Category Archives: News

Nancy Auer Published by Marquette Monthly

The piece below was written by Nancy Auer and was published in the April 2017 edition of “Marquette Montly.”

THE GIFT OF WATER

by

Nancy A. Auer

Have you ever thought deeply about the perfection of our planet Earth?  It is perfectly placed in the solar system to receive the perfect amount of sunlight to keep life thriving and balanced.  All life requires water—from the the deepest sea vent organisms living in total darkness in water temperatures reaching 195 F., to penguins standing on ice incubating their eggs for 70 days in the -35 F temperatures of Antarctica.  Water, in all its forms and in an astounding range of temperatures, is life giving to whatever lives and breathes on planet Earth. Even Earth’s one perfect moon, when aligned with the sun, gives life by strengthening the tides, which freshen the water in bays, estuaries, and intertidal areas, and in so doing, moves out wastes that will in turn become nutrients for ocean organisms.

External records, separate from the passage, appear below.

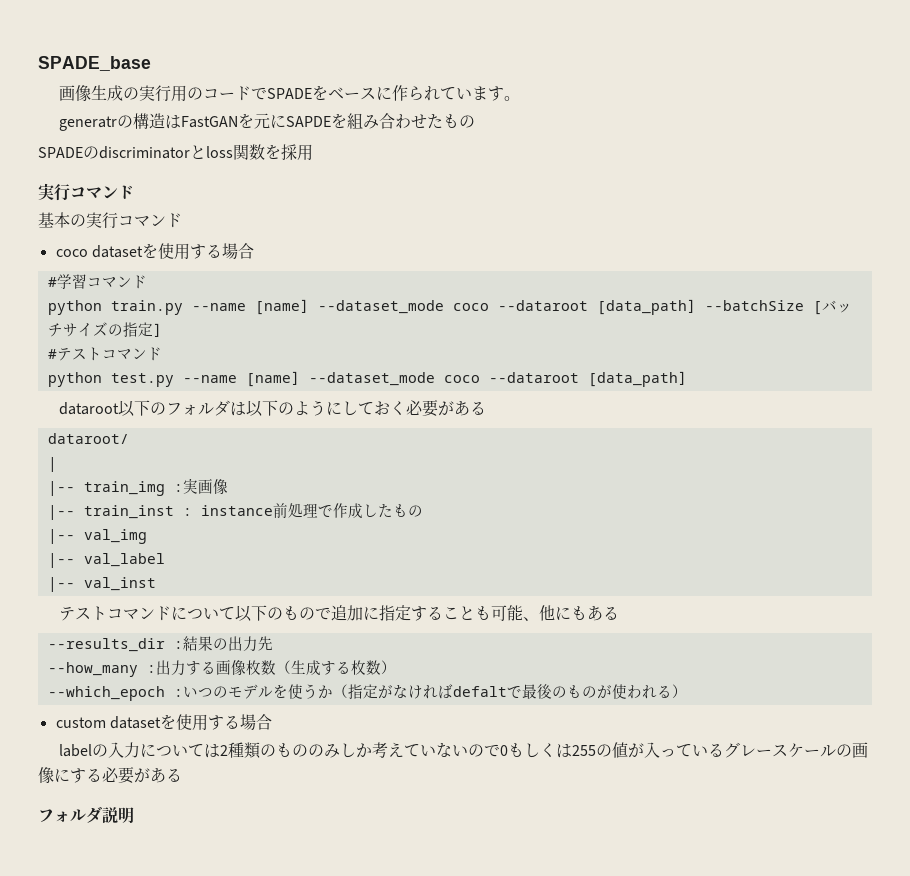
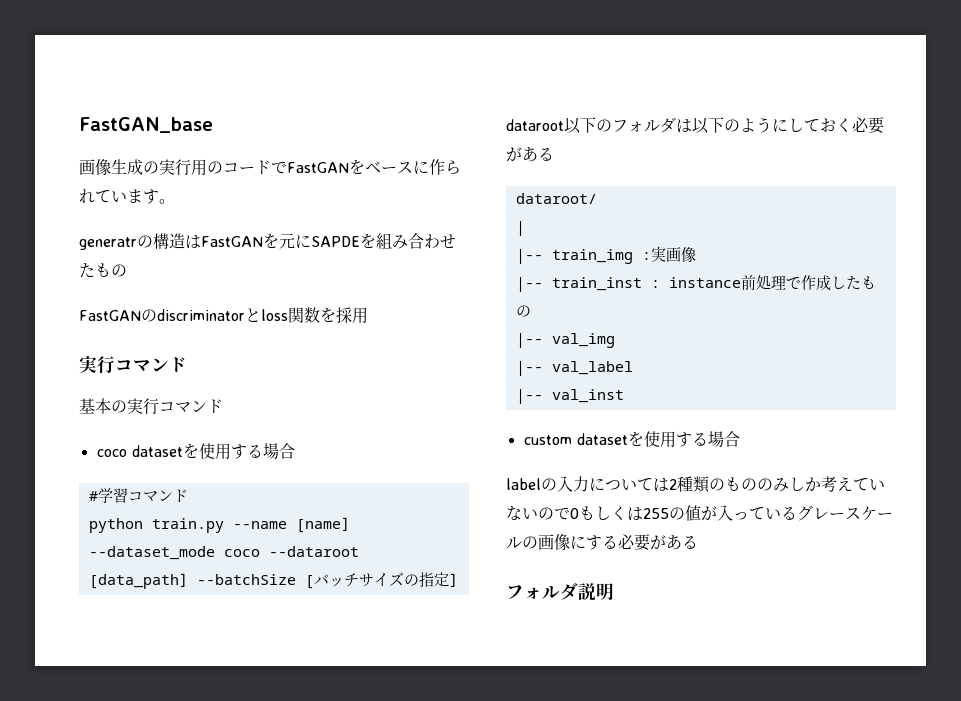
[38,56,151,71] SPADE_base -> [79,117,213,133] FastGAN_base
[267,88,313,99] SPADE -> [287,162,349,173] FastGAN
[38,147,83,158] SPADE -> [79,310,141,321] FastGAN
[47,347,162,361] [47,371,687,387] // #テストコマンド // python test.py --name [name] --dataset_mode coco --dataroot [data_path] -> (458, 580) none
[59,605,620,622] [47,636,273,652] [47,660,396,677] [47,684,687,701] // テストコマンドについて以下のもので追加に指定することも可能、他にもある // --results_dir :結果の出力先 // --how_many :出力する画像枚数（生成する枚数） // --which_epoch :いつのモデルを使うか（指定がなければdefaltで最後のものが使われる） -> (624, 396) none

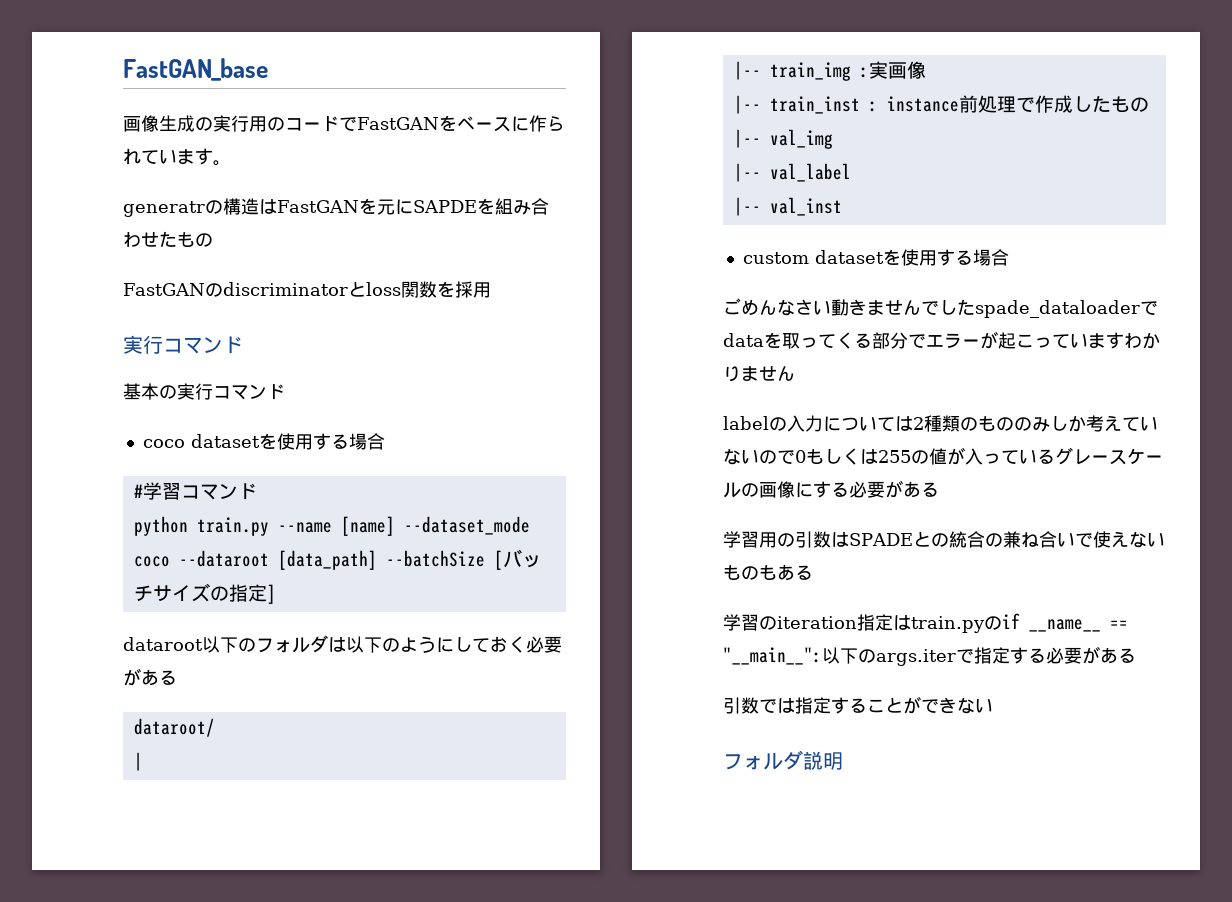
(740, 439) none -> [723,298,1158,318] [723,331,1160,349] [723,366,795,382] // ごめんなさい動きませんでしたspade_dataloaderでdataを取ってくる部分でエラーが起こっていますわかりません
(698, 542) none -> [723,531,1165,548] [723,565,813,581] [723,613,1128,633] [723,646,1136,666] [723,696,993,714] // 学習用の引数はSPADEとの統合の兼ね合いで使えないものもある // 学習のiteration指定はtrain.pyのif __name__ == "__main__":以下のargs.iterで指定する必要がある // 引数では指定することができない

Perhaps my focused attention on water comes from my teaching and research in general biology, zoology, fish biology and biological oceanography at Michigan Tech University. The health of every organism and plant on Earth depends upon water, and we can no longer abuse, disrespect, or ignore this impressive Gift of Water.

I have been fortunate to live most of my life near water. When I was a child in Minnesota, each summer I road my bike almost daily to the beaches of Lake Minnetonka, where I swam for hours, until my skin turned into prune-like wrinkles. At age 18 I left home to attend college in Duluth, Minnesota, so that I could be near Lake Superior and the Boundary Waters Canoe Area, waters that seemed especially to call to me.  My college roommates and I would go winter camping or summer canoeing in remote regions of northern Minnesota, where the rivers and lakes were inhabited with loons and where we heard the howl of the wolf.  In college, on Earth Day 1970, I lead a group called Students for Environmental Defense in celebrating and calling for the protection of the waters of the Queen of the Great Lakes—Lake Superior.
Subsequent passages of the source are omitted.